Caler les réglages de la caméra avant de filmer
Avoir une bonne lumière ne sert à rien si la caméra reste en automatique. Avec du matériel de récup, l'éclairage sera presque toujours plus faible que dans un vrai studio, et la caméra va compenser en montant l'ISO toute seule, ce qui ajoute un grain assez sale à l'image.
Fixer ses réglages devient alors la priorité. Pour une vidéo fluide à 25 images par seconde, l'obturateur reste bloqué sur 1/50 : c'est la base pour un flou de mouvement naturel, et changer ce réglage donne une image trop saccadée ou trop floue. Une fois ce chiffre verrouillé, l'ouverture se règle au maximum et l'ISO ne bouge qu'en tout dernier recours.
Hadrien Bellecour, un copain de lycée toujours partant pour tester un nouveau codec même quand ça ne sert strictement à rien, est passé comparer sa caméra à la mienne un soir sur cette installation de fortune. On a fini par régler nos deux boîtiers côte à côte, lampes de bureau et carton plume compris, juste pour voir qui aurait le moins de bruit dans l'ombre.
Autour de la dixième semaine avec cette installation de fortune, un export s'est terminé avant minuit, barre de progression tout en haut, sans que j'aie besoin de rouvrir le projet pour rattraper une balance des blancs ratée. Le temps gagné ne venait pas d'un logiciel plus rapide ni de meilleurs réglages d'export : il venait du fait que la source était bonne dès le départ, ce qui laissait enfin de la place pour enregistrer une voix off correcte plutôt que de rattraper des visages ternes.
Ça m'a aussi appris à me méfier de mes vieux réflexes de flemmard : pendant longtemps, je travaillais directement sur les fichiers originaux sans jamais dupliquer le projet, et une nuit de boulot, tout s'est corrompu d'un coup, montage compris. Depuis, ranger les fichiers avant même de penser à l'éclairage fait partie du rituel, autant que caler la lumière avant d'appuyer sur enregistrer.
Ce que le système D vous apprend avant d'investir dans du matériel
On me demande souvent si ça vaut le coup d'acheter des panneaux LED à 300 euros direct.

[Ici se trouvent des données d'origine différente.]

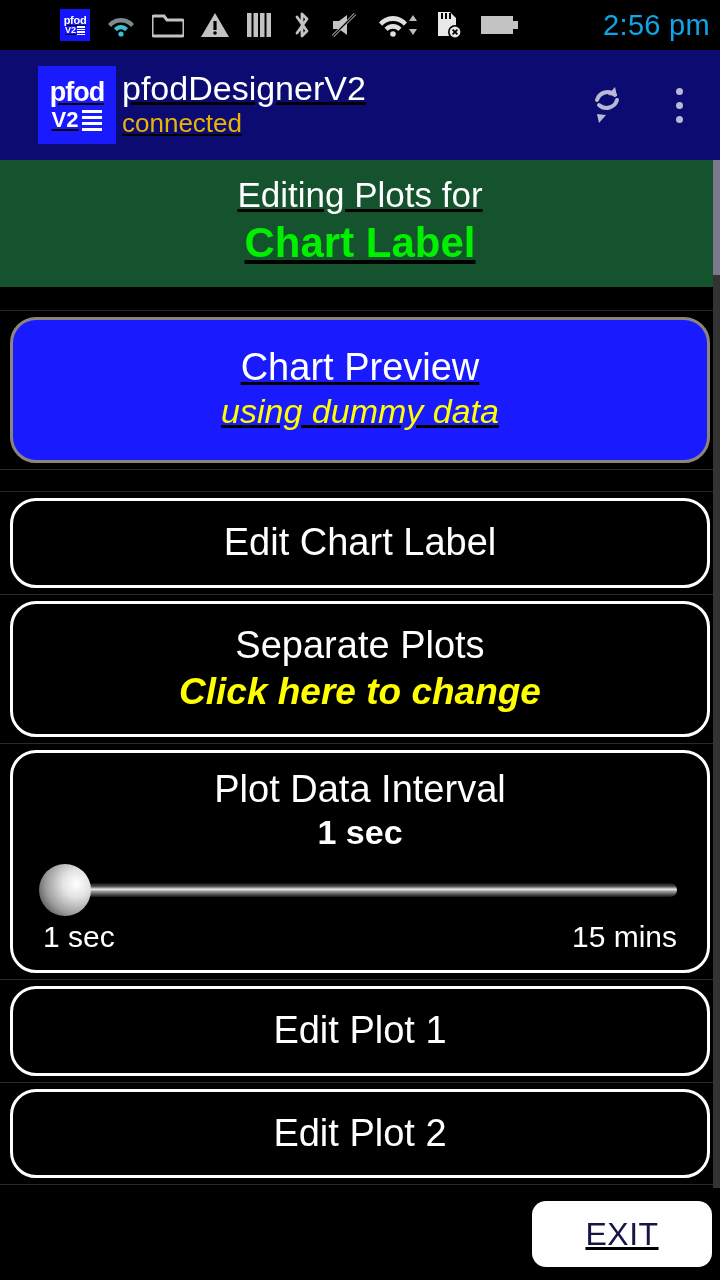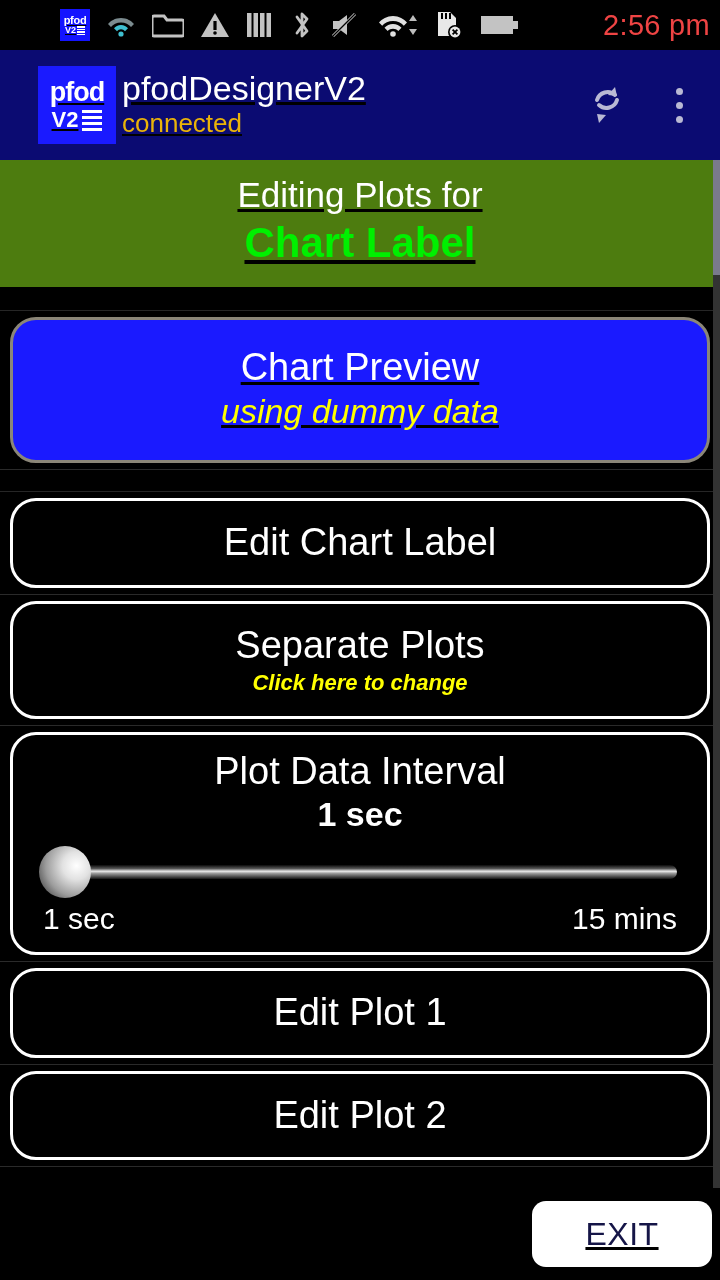"2:56 pm" .sb-clock { color: #ef4444 -> #0ea5e9 }
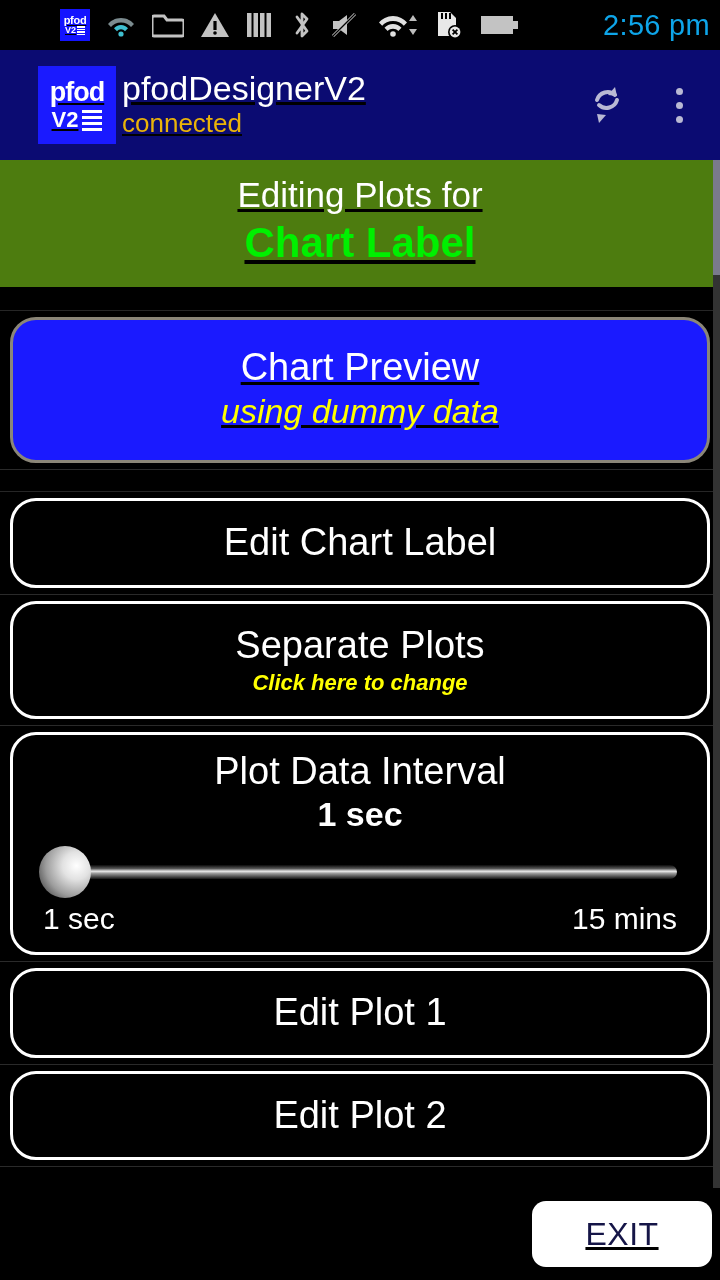"Editing Plots for" .banner { background: #4d7c0f -> #14532d }
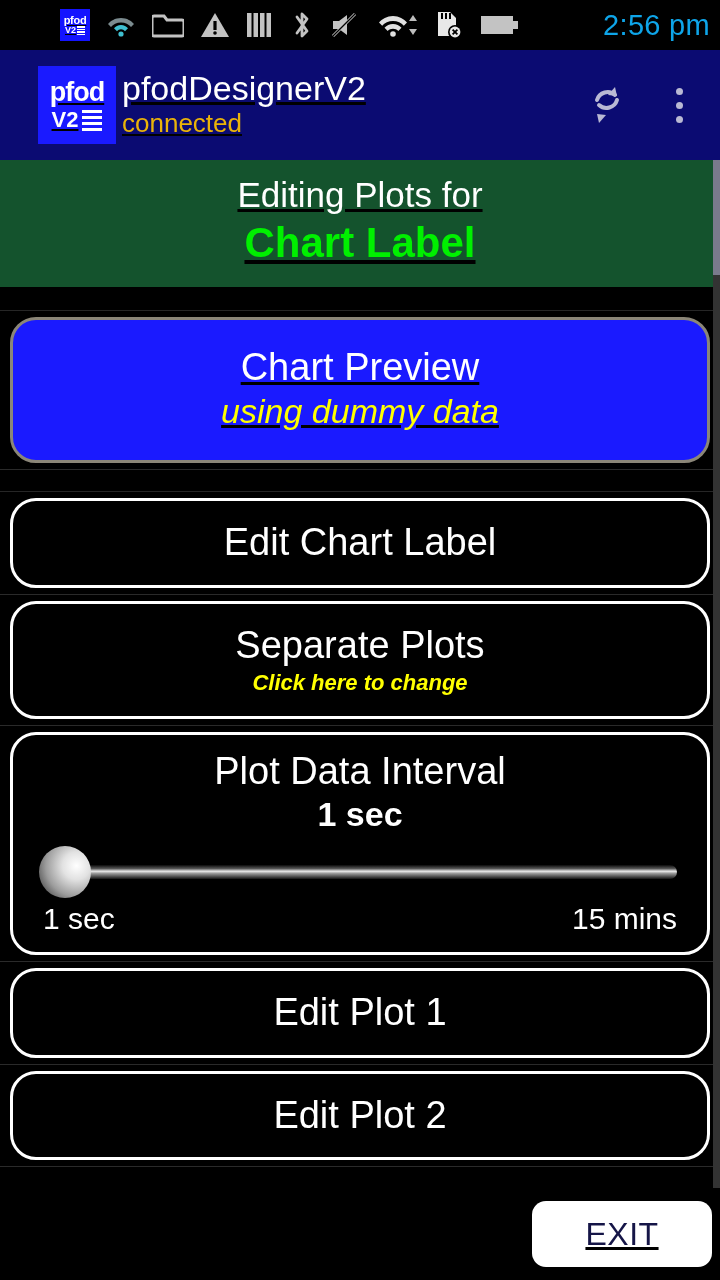"Click here to change" .btn .t2 { font-size: 22px -> 37px }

Ma réponse ne change jamais (oui, encore aujourd'hui) : commencez par galérer avec des lampes de bureau. Le matériel de récup oblige à comprendre comment la lumière se comporte, à repérer les ombres, à sentir les températures de couleur et l'importance de la diffusion, bien avant de dépenser quoi que ce soit.
Opaline Gauthaz, une lectrice qui commente régulièrement mes articles, m'a envoyé une photo de son coin bureau la semaine dernière pour savoir si son plafonnier suffisait pour ses vidéos de potager. Ma réponse a été la même que d'habitude : éteignez-le, sortez une lampe de chevet et du papier cuisson, et regardez ce que ça change avant d'ouvrir votre porte-monnaie. C'est la meilleure école de montage vidéo pratique qui soit. Le jour où du vrai matériel arrive entre vos mains, vous saurez déjà pourquoi il éclaire mieux, et surtout comment vous en seriez sorti sans lui. Voilà la leçon que je garde de tout ce bricolage : l'éclairage se règle avec les yeux et les mains bien avant de se régler avec le portefeuille.